Venter. Setae normal, flagellate setae; long flagellate setae mostly abundant on head, each 35.5 (32.0–42.0) µm long, longer than those on abdomen. Trilocular pores scattered on head and thorax, and present in 4 longitudinal rows on abdomen. Multilocular disc pores and oral collar tubular ducts absent.

Comments. The second-instar female can be distinguished from the third-instar female in having 6 -segmented antennae, and from the first-instar nymph by the presence of anal lobe cerarii each with 2 trilocular pores and 1 auxiliary seta (first-instar nymphs have only 1 trilocular pore and no auxiliary setae).

First-instar nymph ( Fig. 5 View FIGURE 5 )

Body on microscope slide elongate, 0.38 (0.35–0.40) mm long, 0.19 (0.16–0.20) mm wide. Anal lobes each with a ventral apical seta 64.5 (60.5–70.5) µm long, and an anal lobe bar. Antennae each with 6 segments, 146.5 (141.0–155.0) µm long; apical segment longest, with about 18 long setae and 4 fleshy setae; lengths of segments: I 18.0 (17.0–20.0) µm, II 19.5 (17.0– 22.5), III 15.5 (14.0–17.0), IV 15.0 (13.0– 17.5), V 17.5 (15.0– 18.5), and VI 61.5 (60.0– 62.5) µm. Clypeolabral shield 66.0 (63.5 –70.0) µm long. Labium 52.5 (49.0–55.0) µm long, shorter than clypeolabral shield. Legs well developed; claw without a denticle, both tarsal digitules and claw digitules apically knobbed, longer than claw. Length of hind coxa 18.5 (17.5 –20.0) µm, hind trochanter + femur 85.5 (82.5 – 90.0), hind tibia + tarsus 106.5 (101.0– 111.5) µm; ratio of lengths of hind tibia + tarsus to hind trochanter + femur 1: 0.76–0.83, ratio of lengths of hind tibia to tarsus 1: 1.34–1.72; claw 16.5 (15.0–19.0) µm long. Spiracles each cup-like, peritreme accompanied by one trilocular pore; anterior spiracles each 16.0 (15.0–17.0) µm long, 7.0 (6.0– 8.0) µm wide, posterior spiracles each 17.5 (15.0–19.0) µm long, 7.0 (6.5–7.5) µm wide. Circulus oval, 29.5 (24.0– 34.0) µm wide, usually divided by an intersegmental line. Anterior and posterior ostioles with each lip with 1 trilocular pore and 0 or 1 short seta. Anal ring 30.5 (26.5 –32.0) µm wide, bearing 6 setae, each seta 46.0 (42.0– 52.0) µm long. Only anal lobe cerarii (C 18) present, each bearing 2 conical setae, each seta 9.0 (8.0–10.0) µm long, plus 1 trilocular pore between conical setae; without auxiliary setae.

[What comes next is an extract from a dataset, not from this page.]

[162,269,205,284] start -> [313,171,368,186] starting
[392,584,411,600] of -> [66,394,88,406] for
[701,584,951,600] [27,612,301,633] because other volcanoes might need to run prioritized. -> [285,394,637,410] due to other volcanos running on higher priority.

Dorsum. Setae short, stiff, mostly each 5.0 (4.5–6.5) µm long; trilocular pores each 3.0 (2.8–3.4) µm in diameter; both setae and pores usually forming 8 longitudinal rows. Multilocular disc pores and oral collar tubular ducts absent.

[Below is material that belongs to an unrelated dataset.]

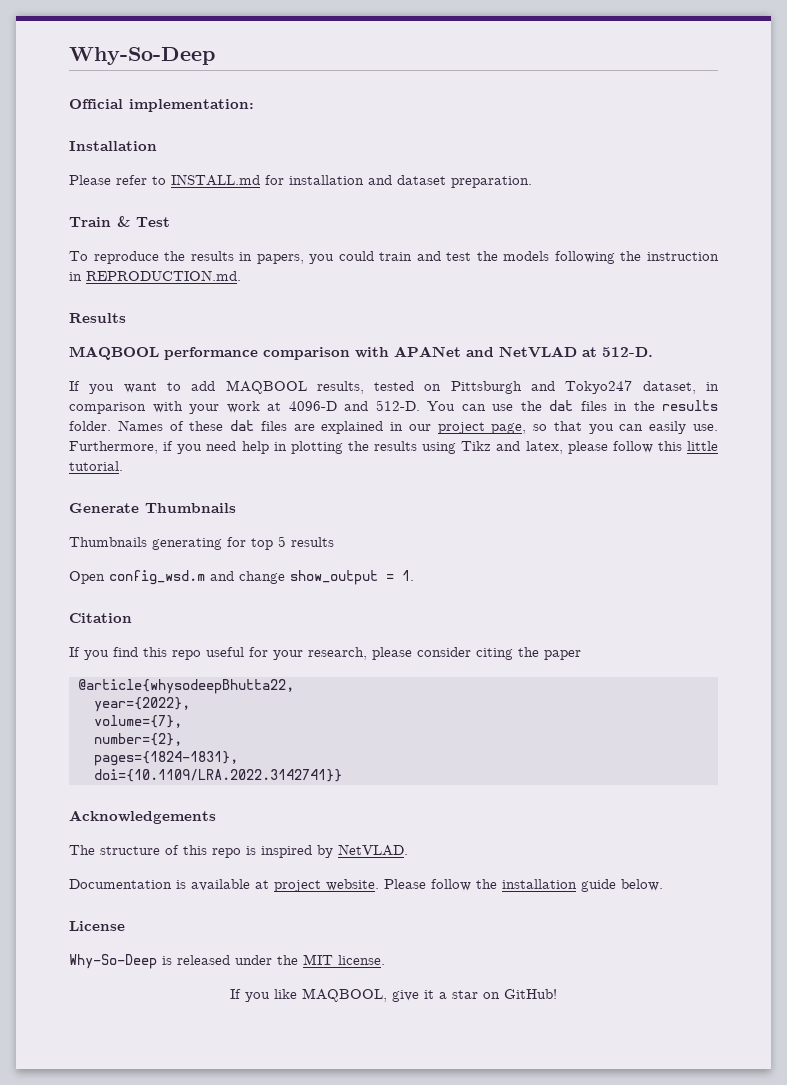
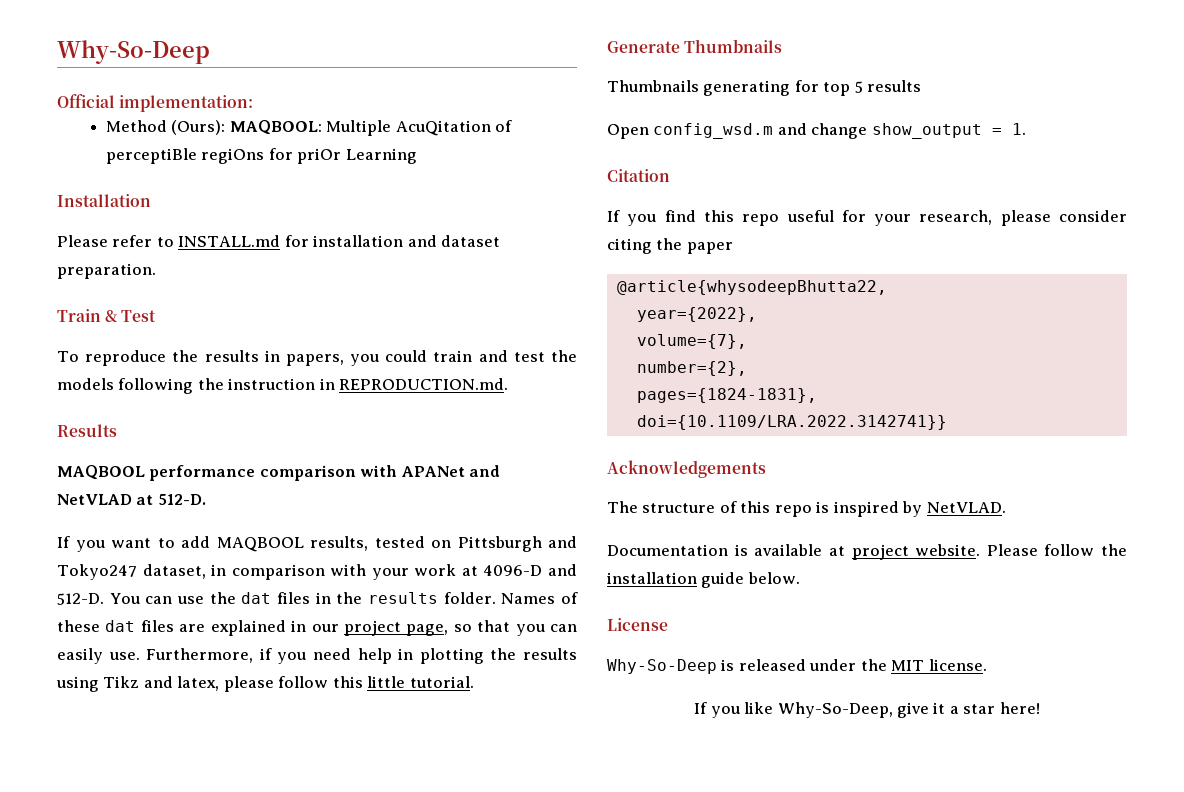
(254, 105) none -> [106,120,513,136] [106,148,417,164] // Method (Ours): MAQBOOL: Multiple AcuQitation of perceptiBle regiOns for priOr Learning
[302,988,387,1002] MAQBOOL, -> [777,702,893,718] Why-So-Deep,
[483,989,557,999] on GitHub! -> [999,702,1040,714] here!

Venter. Setae normal, flagellate, mostly each 15.0 (12.0–20.0) µm long, usually forming 6 longitudinal rows on abdomen. Trilocular pores present, with 8 on head, 20 on thorax, forming 2 longitudinal rows on submargins of abdominal segments. Multilocular disc pores and oral collar tubular ducts absent.

Comments. The first-instar nymph can be distinguished from all other instars by the lack of auxiliary setae in the anal lobe cerarii. It shares 6 -segmented antennae with the second-instar female, but has fewer trilocular pores.